- [WHAT THE TASK REQUIRES] For every entry below, give it back exactly and leave out any image.

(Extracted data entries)

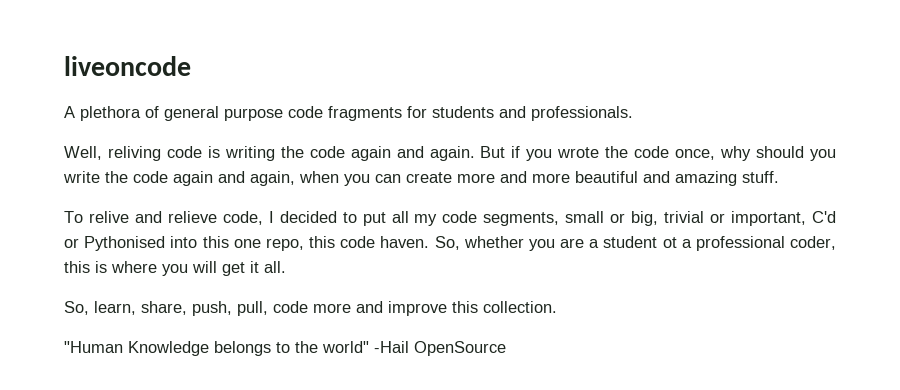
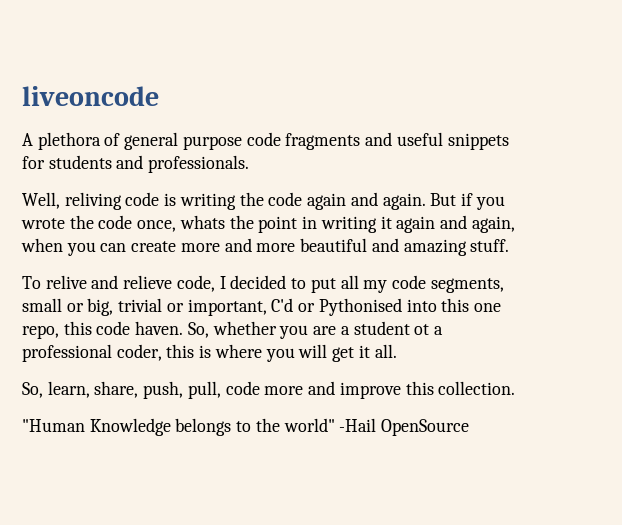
- A plethora of general purpose code fragments for students and professionals.
+ A plethora of general purpose code fragments and useful snippets for students and professionals.
- But if you wrote the code once, why should you write the code again and again, when you can create more and more beautiful and amazing stuff.
+ But if you wrote the code once, whats the point in writing it again and again, when you can create more and more beautiful and amazing stuff.

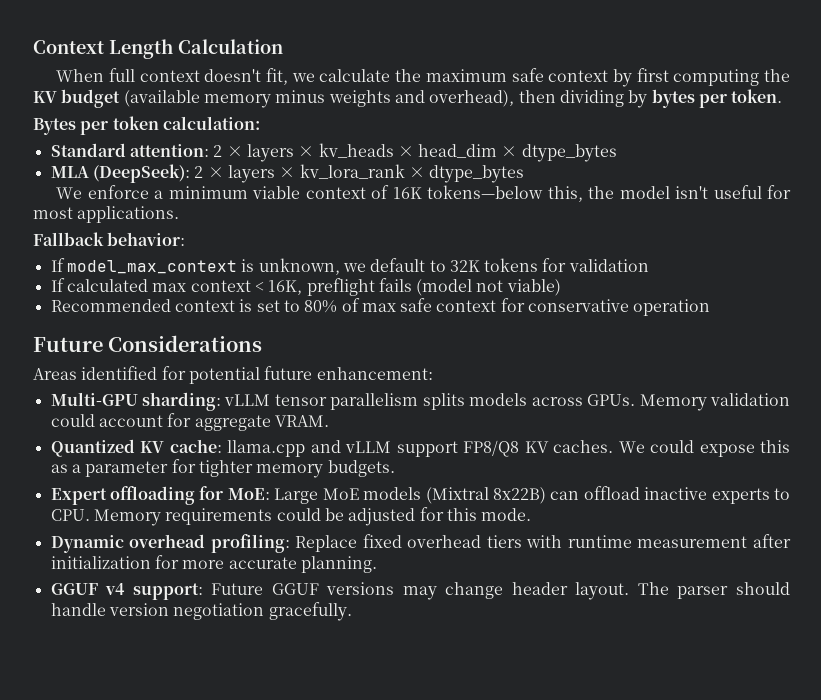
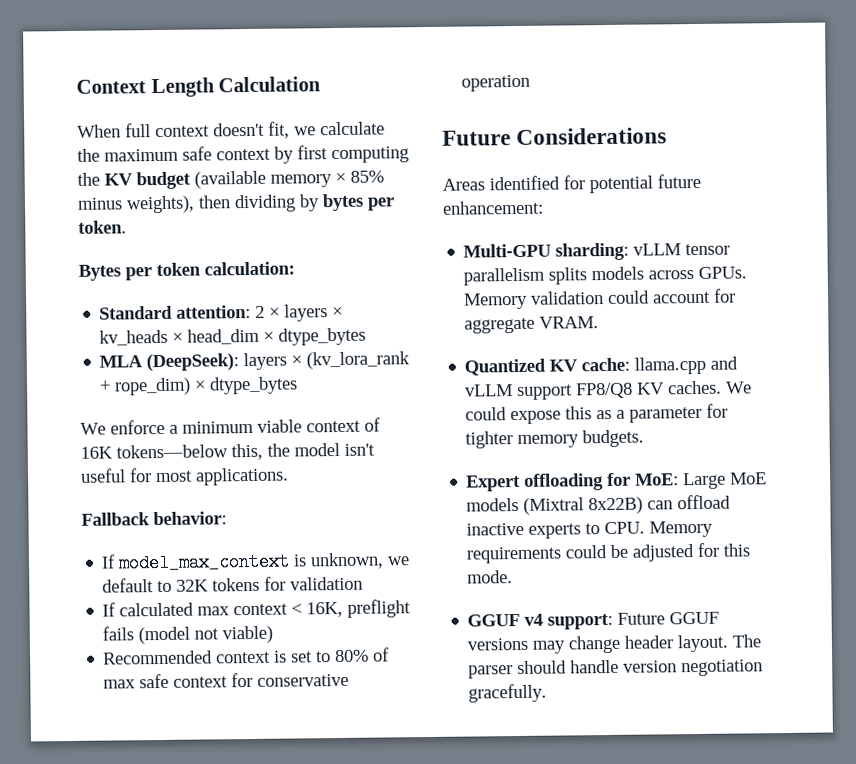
- When full context doesn't fit, we calculate the maximum safe context by first computing the KV budget (available memory minus weights and overhead), then dividing by bytes per token.
+ When full context doesn't fit, we calculate the maximum safe context by first computing the KV budget (available memory × 85% minus weights), then dividing by bytes per token.
- MLA (DeepSeek): 2 × layers × kv_lora_rank × dtype_bytes
+ MLA (DeepSeek): layers × (kv_lora_rank + rope_dim) × dtype_bytes
- Dynamic overhead profiling: Replace fixed overhead tiers with runtime measurement after initialization for more accurate planning.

- [RESPONSE]
- A plethora of general purpose code fragments for students and professionals.
+ A plethora of general purpose code fragments and useful snippets for students and professionals.
- But if you wrote the code once, why should you write the code again and again, when you can create more and more beautiful and amazing stuff.
+ But if you wrote the code once, whats the point in writing it again and again, when you can create more and more beautiful and amazing stuff.

- When full context doesn't fit, we calculate the maximum safe context by first computing the KV budget (available memory minus weights and overhead), then dividing by bytes per token.
+ When full context doesn't fit, we calculate the maximum safe context by first computing the KV budget (available memory × 85% minus weights), then dividing by bytes per token.
- MLA (DeepSeek): 2 × layers × kv_lora_rank × dtype_bytes
+ MLA (DeepSeek): layers × (kv_lora_rank + rope_dim) × dtype_bytes
- Dynamic overhead profiling: Replace fixed overhead tiers with runtime measurement after initialization for more accurate planning.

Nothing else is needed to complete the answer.